(Exercise goal): The entries below contain a line with "[424,210,578,227] are implemented" and a line with "(357, 602) none". Retype exactly everything from the first down to the second, both included, and nothing else.
[Extracted entries — start]
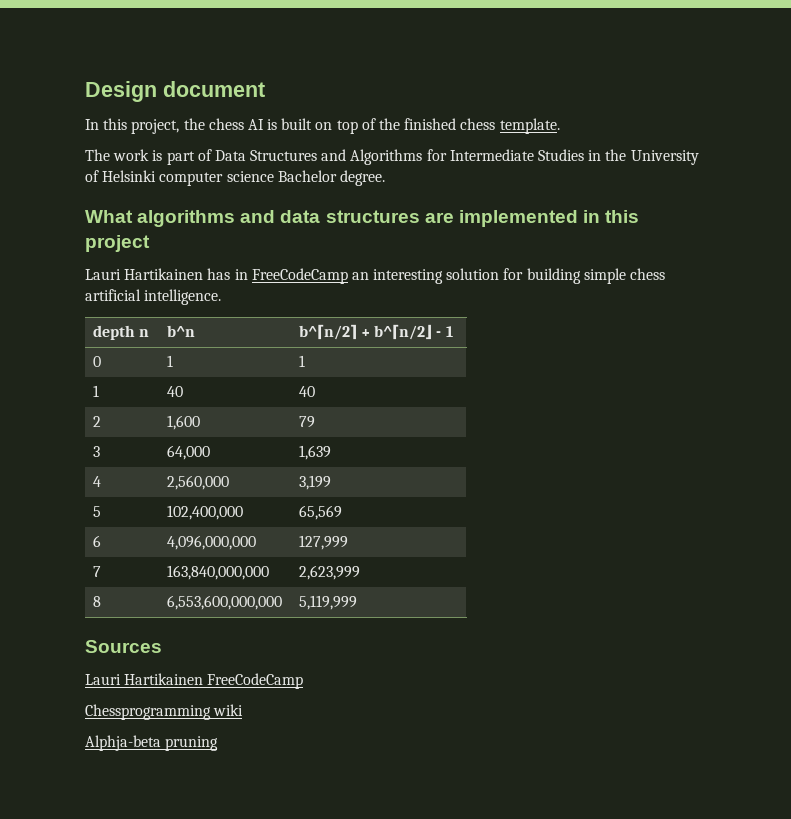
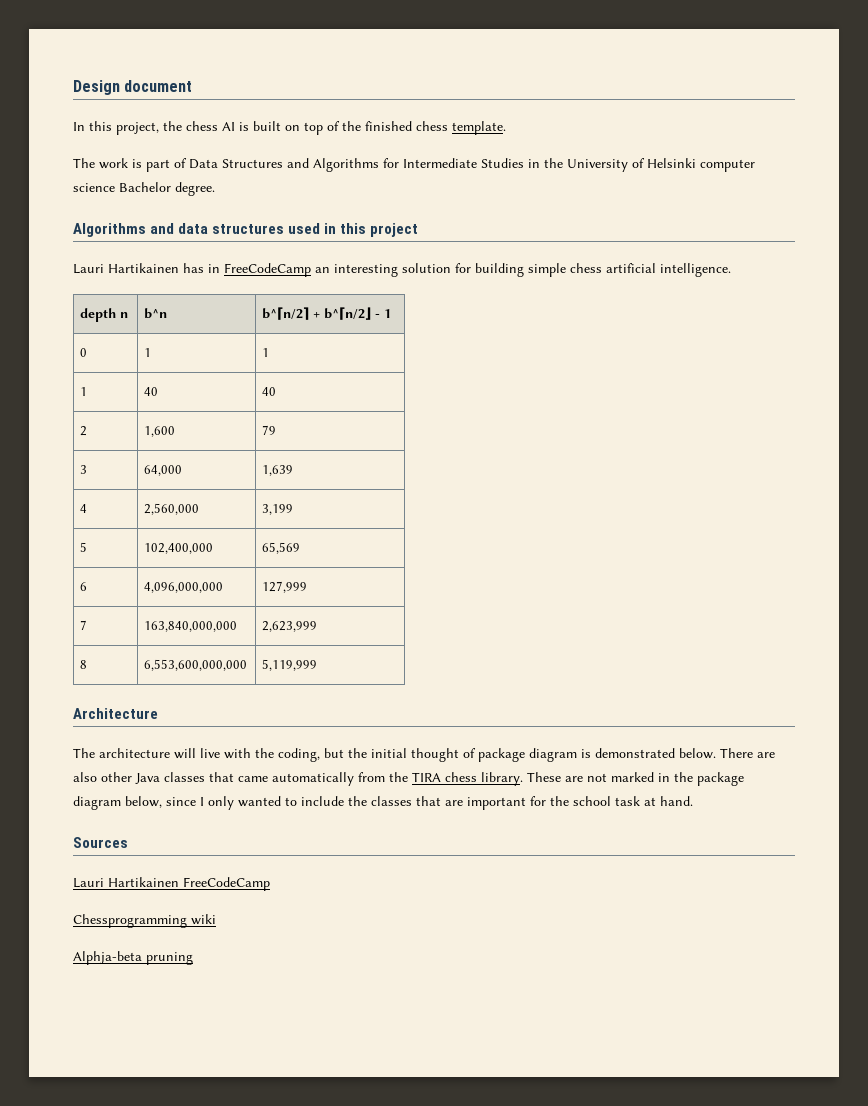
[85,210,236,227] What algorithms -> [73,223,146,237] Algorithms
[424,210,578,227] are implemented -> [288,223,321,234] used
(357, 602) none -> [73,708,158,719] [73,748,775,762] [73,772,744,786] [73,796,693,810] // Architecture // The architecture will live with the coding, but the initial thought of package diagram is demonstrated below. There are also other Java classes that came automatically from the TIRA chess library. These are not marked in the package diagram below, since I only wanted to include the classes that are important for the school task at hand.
[Extracted entries — finish]
[Extracted entries — start]
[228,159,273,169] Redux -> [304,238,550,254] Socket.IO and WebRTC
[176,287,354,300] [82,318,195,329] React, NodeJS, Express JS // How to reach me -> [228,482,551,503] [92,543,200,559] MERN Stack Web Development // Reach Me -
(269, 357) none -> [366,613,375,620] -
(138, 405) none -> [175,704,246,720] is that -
[Extracted entries — finish]
(Answer section):
[424,210,578,227] are implemented -> [288,223,321,234] used
(357, 602) none -> [73,708,158,719] [73,748,775,762] [73,772,744,786] [73,796,693,810] // Architecture // The architecture will live with the coding, but the initial thought of package diagram is demonstrated below. There are also other Java classes that came automatically from the TIRA chess library. These are not marked in the package diagram below, since I only wanted to include the classes that are important for the school task at hand.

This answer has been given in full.